6. Conclusions and Outlook

This paper demonstrated that the overall binding rate of a ligand–receptor interaction implies a systematic dependency of the $k_{on}$ rates with regard to the titration steps. Taking the average $k_{on}$ value over all titration steps did not fully account for the whole process. It is possible to compute the overall binding rate of multivalent bindings, only by knowing the valency number and the ligand concentration per titration step. Our subspace projection approach could be successfully applied to kinITC data. The key finding of this study is that we can learn about the system’s association rate by projecting a high-dimensional process on a two-dimensional space, namely bound and unbound. Doing so, we obtained a binding rate $k_{on}$ per time step, i.e., one for each titration step. This rate showed the same qualitative behavior as the overall $k_{on}$ rate obtained from the kinITC experiments. This finding will be useful for the prediction of the binding behavior when no experimental data, but only the ligand and receptor concentration, are available.

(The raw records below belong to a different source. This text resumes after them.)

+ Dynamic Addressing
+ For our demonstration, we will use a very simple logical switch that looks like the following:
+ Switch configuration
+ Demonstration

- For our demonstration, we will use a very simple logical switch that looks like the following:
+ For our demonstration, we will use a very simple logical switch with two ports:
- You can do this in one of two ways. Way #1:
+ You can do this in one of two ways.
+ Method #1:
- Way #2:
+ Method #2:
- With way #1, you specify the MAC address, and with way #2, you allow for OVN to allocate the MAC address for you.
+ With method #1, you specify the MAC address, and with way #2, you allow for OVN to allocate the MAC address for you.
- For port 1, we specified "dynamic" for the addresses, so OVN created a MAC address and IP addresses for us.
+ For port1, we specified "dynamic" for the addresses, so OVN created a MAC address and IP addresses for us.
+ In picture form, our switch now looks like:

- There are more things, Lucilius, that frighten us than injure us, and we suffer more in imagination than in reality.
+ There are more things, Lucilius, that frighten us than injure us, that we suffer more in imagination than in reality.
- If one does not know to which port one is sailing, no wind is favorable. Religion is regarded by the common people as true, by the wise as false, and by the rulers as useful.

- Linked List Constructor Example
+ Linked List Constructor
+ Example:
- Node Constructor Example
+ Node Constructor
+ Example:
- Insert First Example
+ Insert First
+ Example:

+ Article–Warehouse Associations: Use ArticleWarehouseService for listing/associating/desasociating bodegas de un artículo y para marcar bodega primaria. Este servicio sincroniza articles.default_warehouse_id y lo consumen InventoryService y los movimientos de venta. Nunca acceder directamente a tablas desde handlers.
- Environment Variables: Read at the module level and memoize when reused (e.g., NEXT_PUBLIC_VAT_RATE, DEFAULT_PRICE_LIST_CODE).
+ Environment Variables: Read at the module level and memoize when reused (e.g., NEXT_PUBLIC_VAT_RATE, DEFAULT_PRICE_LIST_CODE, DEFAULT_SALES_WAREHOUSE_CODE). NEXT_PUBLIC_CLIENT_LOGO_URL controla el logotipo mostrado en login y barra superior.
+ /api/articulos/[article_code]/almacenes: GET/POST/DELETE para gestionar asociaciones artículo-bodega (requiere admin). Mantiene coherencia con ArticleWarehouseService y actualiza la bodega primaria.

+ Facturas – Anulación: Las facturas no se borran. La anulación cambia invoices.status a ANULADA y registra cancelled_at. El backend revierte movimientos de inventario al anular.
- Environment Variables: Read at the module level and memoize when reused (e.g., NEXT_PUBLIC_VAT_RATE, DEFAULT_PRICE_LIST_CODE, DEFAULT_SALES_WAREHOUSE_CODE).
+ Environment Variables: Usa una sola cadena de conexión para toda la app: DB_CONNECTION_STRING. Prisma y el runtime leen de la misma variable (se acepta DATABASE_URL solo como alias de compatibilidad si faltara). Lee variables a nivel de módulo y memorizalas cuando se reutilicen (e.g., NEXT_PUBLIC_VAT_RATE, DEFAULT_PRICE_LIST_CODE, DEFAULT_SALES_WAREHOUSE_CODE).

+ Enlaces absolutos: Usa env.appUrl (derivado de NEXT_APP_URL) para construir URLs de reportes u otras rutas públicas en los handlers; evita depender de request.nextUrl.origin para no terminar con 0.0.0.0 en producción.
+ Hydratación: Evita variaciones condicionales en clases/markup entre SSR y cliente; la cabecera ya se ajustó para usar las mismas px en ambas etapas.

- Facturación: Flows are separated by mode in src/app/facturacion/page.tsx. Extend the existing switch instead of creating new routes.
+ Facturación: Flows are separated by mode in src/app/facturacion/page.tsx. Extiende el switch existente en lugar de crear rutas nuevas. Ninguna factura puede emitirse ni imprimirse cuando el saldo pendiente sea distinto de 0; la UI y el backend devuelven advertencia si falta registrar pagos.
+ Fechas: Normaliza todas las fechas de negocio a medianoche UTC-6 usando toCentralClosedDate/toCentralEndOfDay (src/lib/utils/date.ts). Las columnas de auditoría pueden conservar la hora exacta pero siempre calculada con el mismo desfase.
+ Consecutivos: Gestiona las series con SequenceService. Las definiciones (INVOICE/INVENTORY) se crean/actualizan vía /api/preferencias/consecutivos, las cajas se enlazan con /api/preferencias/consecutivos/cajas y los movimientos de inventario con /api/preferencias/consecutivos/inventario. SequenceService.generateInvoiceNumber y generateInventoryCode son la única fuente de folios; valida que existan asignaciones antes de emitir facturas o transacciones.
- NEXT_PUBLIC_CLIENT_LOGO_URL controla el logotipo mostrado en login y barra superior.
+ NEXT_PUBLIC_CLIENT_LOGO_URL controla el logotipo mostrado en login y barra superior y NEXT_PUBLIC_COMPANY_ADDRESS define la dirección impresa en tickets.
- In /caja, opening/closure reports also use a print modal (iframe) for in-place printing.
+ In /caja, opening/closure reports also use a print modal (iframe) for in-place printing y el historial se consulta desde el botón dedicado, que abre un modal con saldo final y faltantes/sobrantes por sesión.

Our method still has some limitations. In the present model, we assumed one-to-one bindings between ligands and receptors. However, other stoichiometries such as intermolecular aggregations were possible and could occur in the experiments. If this was not possible, an error estimate for overall $k_{on}$ rates would be necessary, as they were the result of a slightly different stoichiometric model.

Another aspect that was not considered in this paper is the so-called rebinding effect where the probability of a monovalent binding event of multivalent ligands is increased by the high local concentration of ligands with no regard to potential multivalent receptor binding. So far, there has been no distinction made between rebinding and new binding. Mathematically, there already existed a quantification of the lower bound of rebinding in the system [32,37]. Such an estimation could also be applied numerically for ITC data as presented in this paper.